As you are well aware, SL is at a crossroads not of it's own choosing. The economy has effected SL as much as it has RL. But to us entrenched members of the SL community, we remain intriqued and excited over what SL has become and the potential it could bring in future.

My little wish list that would breath a bit of extra reality and usability are few, so please accept these into the myriad comments you recieve daily:

1. Allow for a true off-line management of inventory. Most participants end up with inventories which require excessive in-world time to manage. And in-world time should be used for participatipon, not administration.

2. Embrace and offer support to alternate interface devices (joy sticks, Wii chucks, scetch pads,etc). The keyboard/mouse is here to stay, but the flexability and usability of input must be expanded.

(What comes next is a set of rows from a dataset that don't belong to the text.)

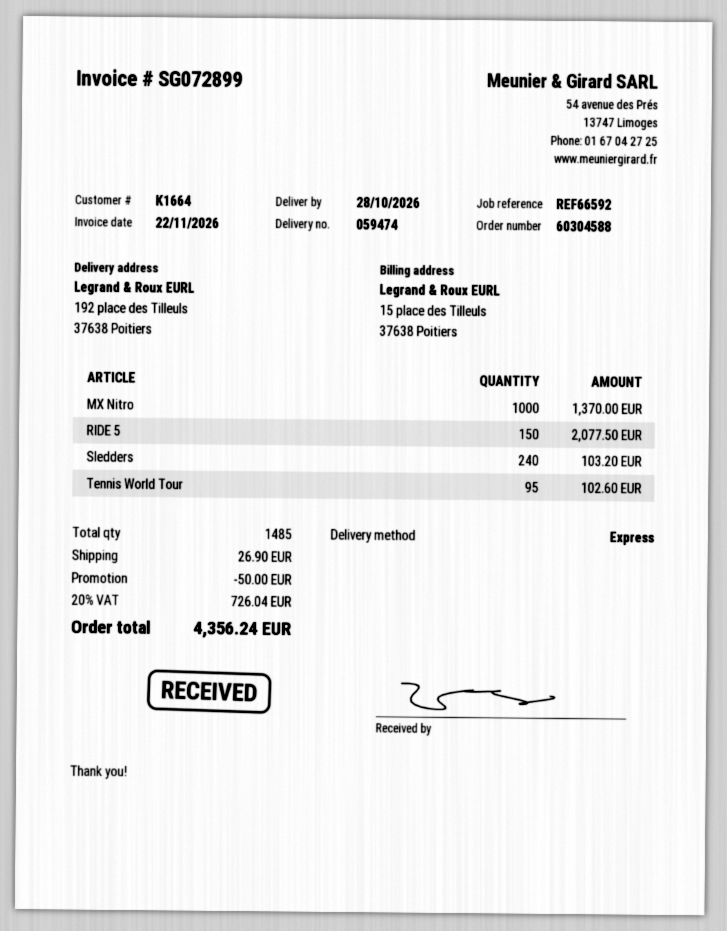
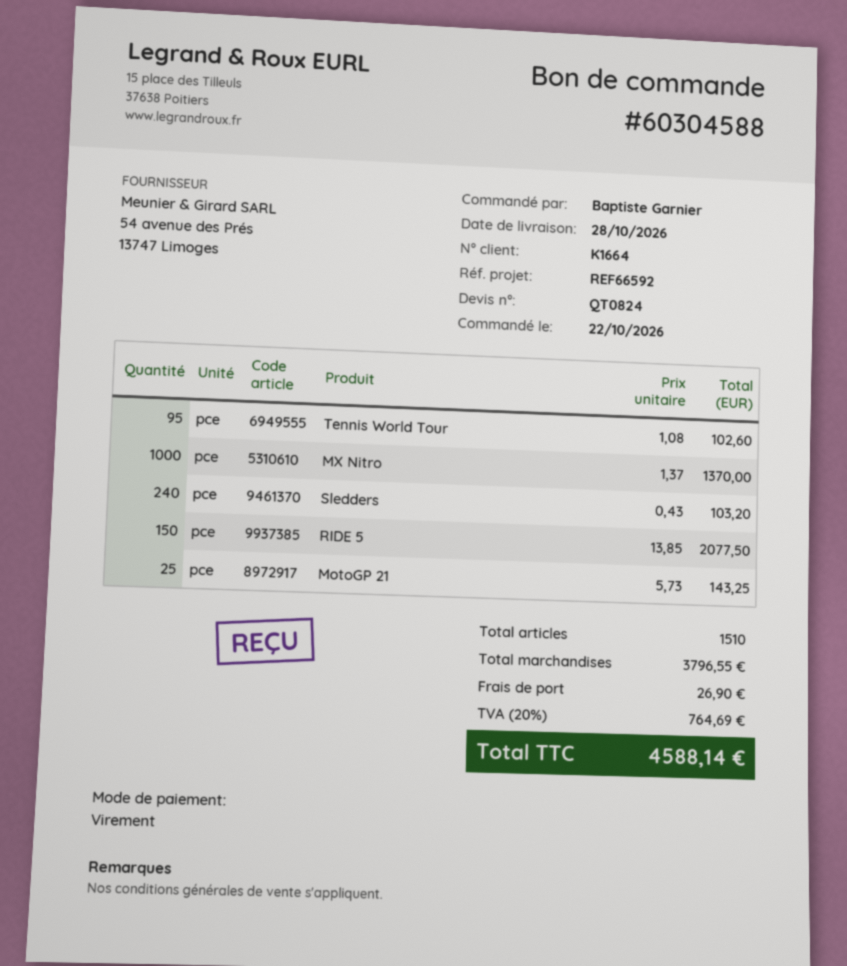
MotoGP 21: none -> 25 for 143.25
total quantity: 1485 -> 1510
discount: 50.00 -> none
tax: 20% = 726.04 -> 20% = 764.69
total: 4356.24 -> 4588.14

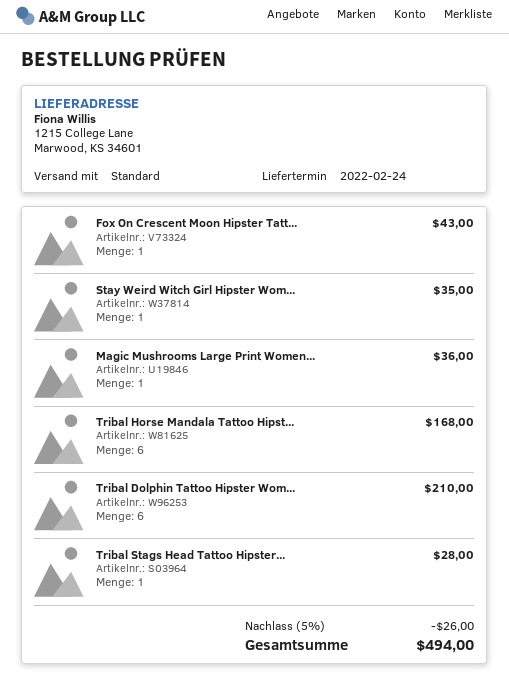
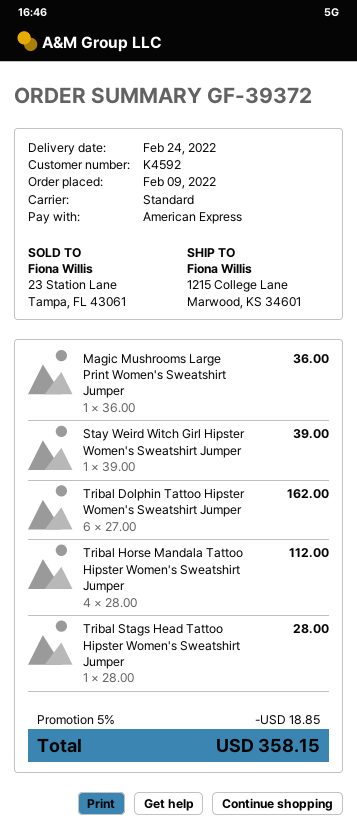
Fox On Crescent Moon Hipster Tatt...: 1 for 43.00 -> none
Stay Weird Witch Girl Hipster Wom...: 1 for 35.00 -> 1 for 39.00
Tribal Horse Mandala Tattoo Hipst...: 6 for 168.00 -> 4 for 112.00
Tribal Dolphin Tattoo Hipster Wom...: 6 for 210.00 -> 6 for 162.00
discount: 5% = 26.00 -> 5% = 18.85
total: 494.00 -> 358.15

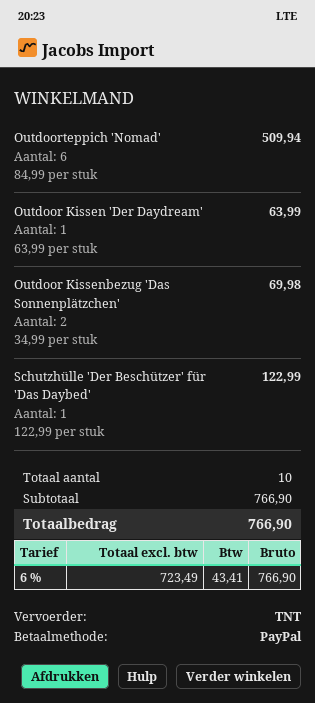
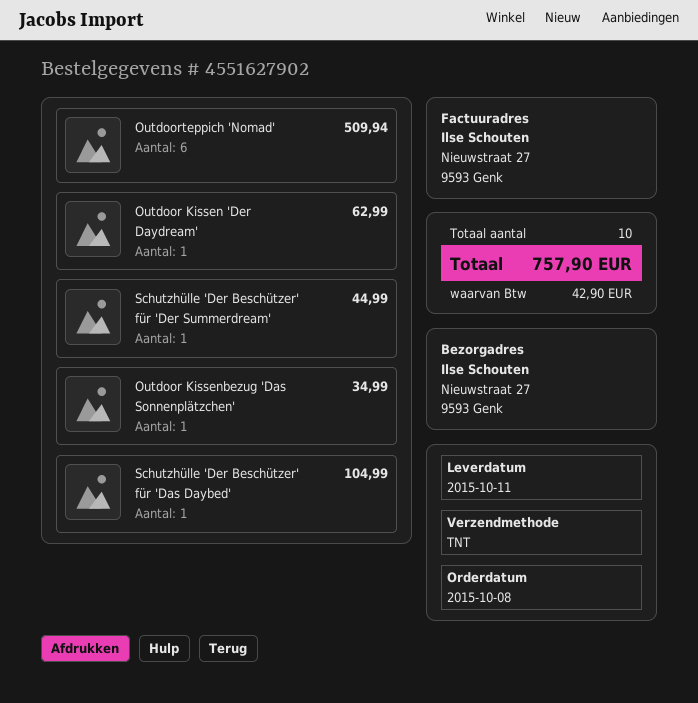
Outdoor Kissen 'Der Daydream': 1 for 63.99 -> 1 for 62.99
Outdoor Kissenbezug 'Das Sonnenplätzchen': 2 for 69.98 -> 1 for 34.99
Schutzhülle 'Der Beschützer' für 'Das Daybed': 1 for 122.99 -> 1 for 104.99
Schutzhülle 'Der Beschützer' für 'Der Summerdream': none -> 1 for 44.99
tax: 43.41 -> 42.90
total: 766.90 -> 757.90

3. Develop a "temp-prim" rezzable interface between SL and the Marketplace. Imagine if I could click on a vendor, and have a sales viewer rez in my SL living room, where I could shop with friends in the comfort of my SL home.

4. Allow for a "temp-prim" pseudo-Avatar. Upon logging from SL, if desired, a temp Avi could remain where you were. Again, imagine, lying in bed, or sitting on the couch and when you leave, your temp-Avi is there. I can see this as a real plus for increasing the reality of the experience. I might logg-in, but my partner is "sleeping." Still there in form. And when they return to SL, they would awaken in the same place they left...awake and enter the SL world again.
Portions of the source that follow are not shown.